That was probably technically wire fraud, but an interesting story no less. Not to worry, the statute of limitations is 5 years. (IANAL)

When I was in high school, the “good” PCs were locked with a boot password. Only upper level cs students could use them.

It was somewhat annoying to have to get our teacher to enter the password each time it froze etc. Partially because higher level classes were all individual study and often math classes were in progress in the same room. So it could take a while to get the teacher’s attention.

So one time some classmates switched the keyboards between two computers and handed one to the teacher to enter the password.

As the characters appeared in plaintext, another student typed the characters into the boot screen as fast as possible.

The boot password was passed down as a secret between juniors and seniors for years.

Hahaha, this is genius. I love the inventiveness of the low-tech keylogger here.

This is very similar to how MFA bypasses are done now. The user will be tricked into viewing a site that looks like the correct one to input the MFA code but it will instead be captured and relayed through an attacker controlled connection.

In high school, I wrote a program that drew a realistic picture of our login screen, with two real inputs for username and password. No matter what you typed in those boxes, my program would save it to a text file in my home directory, and then log me out, which would instantly display the real login prompt.

I didn't have any real reason to steal everyone's credentials including the teacher's, but it was fun. And I would have gotten away with it, if I wasn't storing the output in a file called stolen_passwords.txt!

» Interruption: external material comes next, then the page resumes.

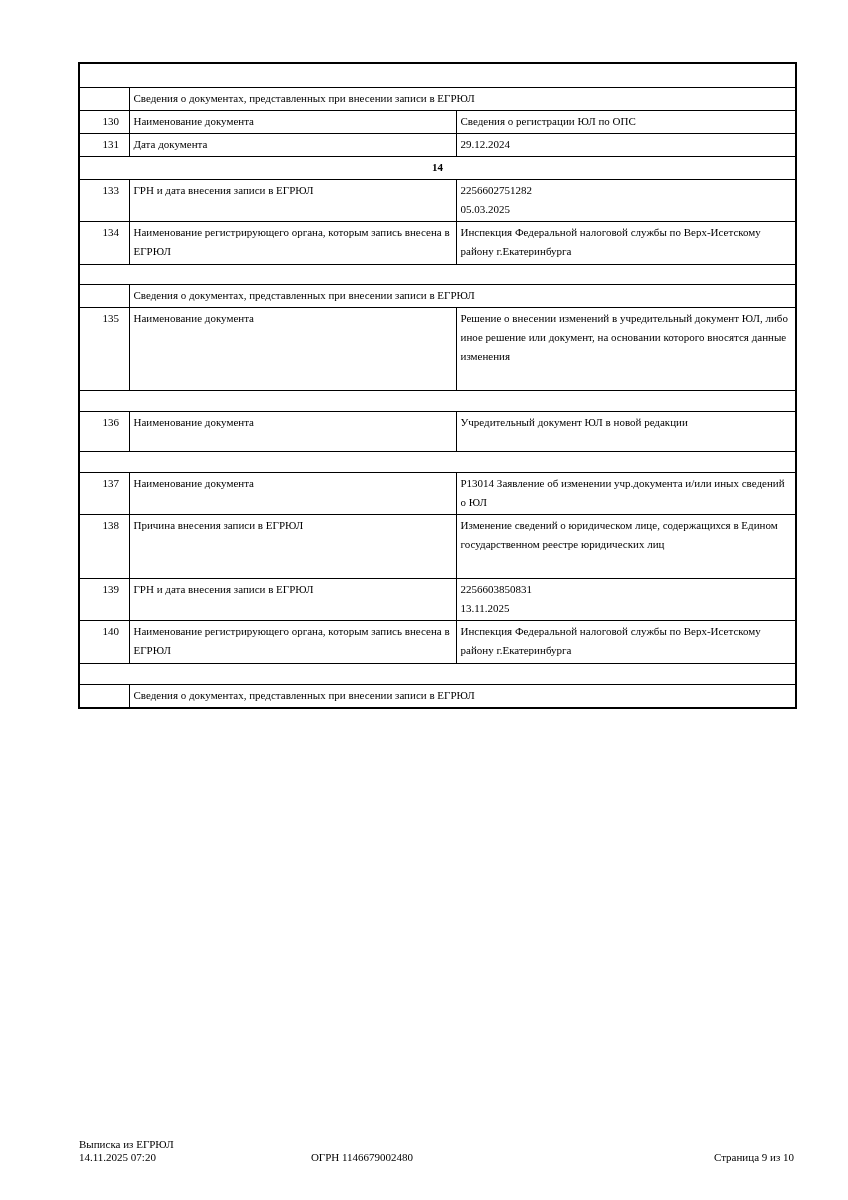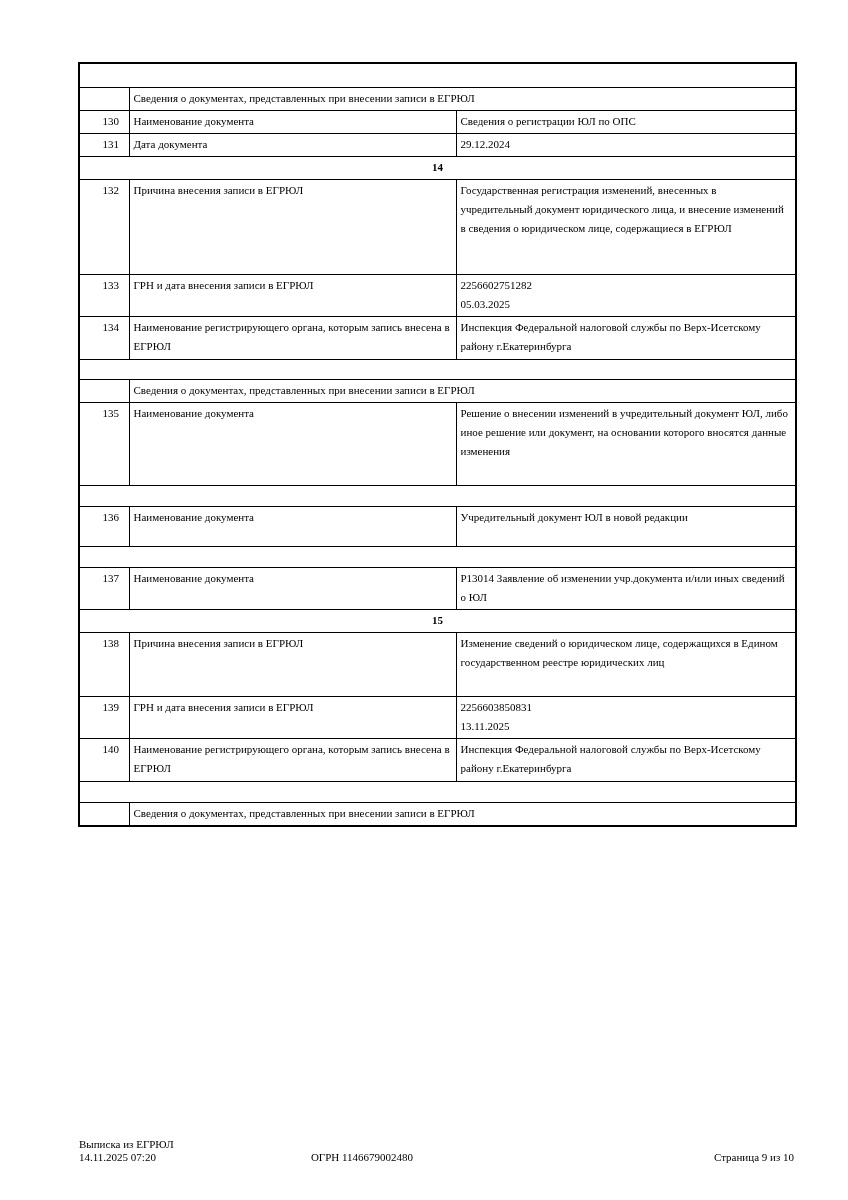"132" tr { html: <tr> <td>132</td> <td>Причина внесения записи в ЕГРЮЛ</td> <td>Государственная регистрация изменений, внесенных в учредительный документ юридического лица, и внесение изменений в сведения о юридическом лице, содержащиеся в ЕГРЮЛ</td> </tr> -> none }
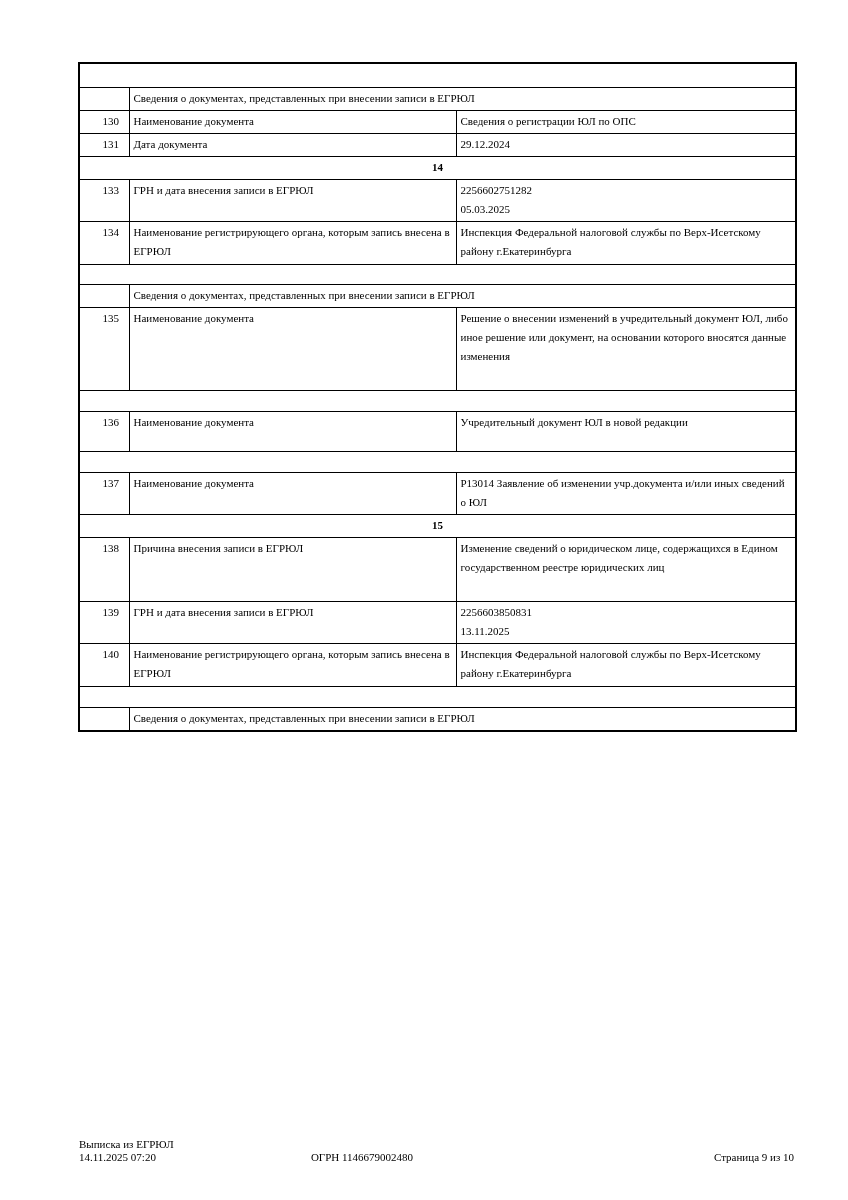"15" tr { html: <tr> <td>15</td> </tr> -> none }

I got busted, and the teacher said I could either take 23 saturday detentions, or help him fix the login screen so that my attack wouldn't work anymore. I made an honest effort at the latter, and he let me off.

I did something similar with the family PC a while ago- we had a wireless keyboard, and after convincing my parents to type in the password from the living room, I asked them to "log it in" from their bedroom. Notepad saved the day, and for some reason, very soon after that all the parental restrictions disappeared on my account.

I still hate Vista, though.

The best security bypasses tends to be the simplest ones!

When I was a junior, I mentioned to my housemate that I had forgot my Blackboard password. "It's just your birthday" he said, and I looked at him shocked.

30 Minutes later I was in my professor's account. Their birthday month and day were public on Facebook, so it was only a matter of guessing their age.

I reported this to our IT department and they were not pleased. They let me know they had the power to expel me but wouldn't.

A week later, I found another exploit. I think blackboard group chat allowed JS execution outright. I redirected the class to "disney.com" but never disclosed it to IT because of the earlier threats.

We used It's Learning in "high school". It had login without https at the time, and on the school wifi it was then easy to listen and get other's credentials. Some people got hold of some teachers' credentials, and tried to remove or alter some minuscule data.

One guy however, decided to sell grade-editing as a service to others. Of course it was noticed by the school, and it became a big deal with police involved and everything. Happy ending, though, the two people I know that was involved got master's in compsci a few years later.

Must've been fixed. My school used It's Learning for a while until this year, and it was fairly secure. HSTS of course.

Yes, this was 10 years ago. I may even misremember, maybe it was a unsecured single sign on in front or something where the fault actually was.

Did this happen to go down in Florida?

I have and forever will find it extremely stupid to threaten someone with expelling them for trying to HELP you do your job.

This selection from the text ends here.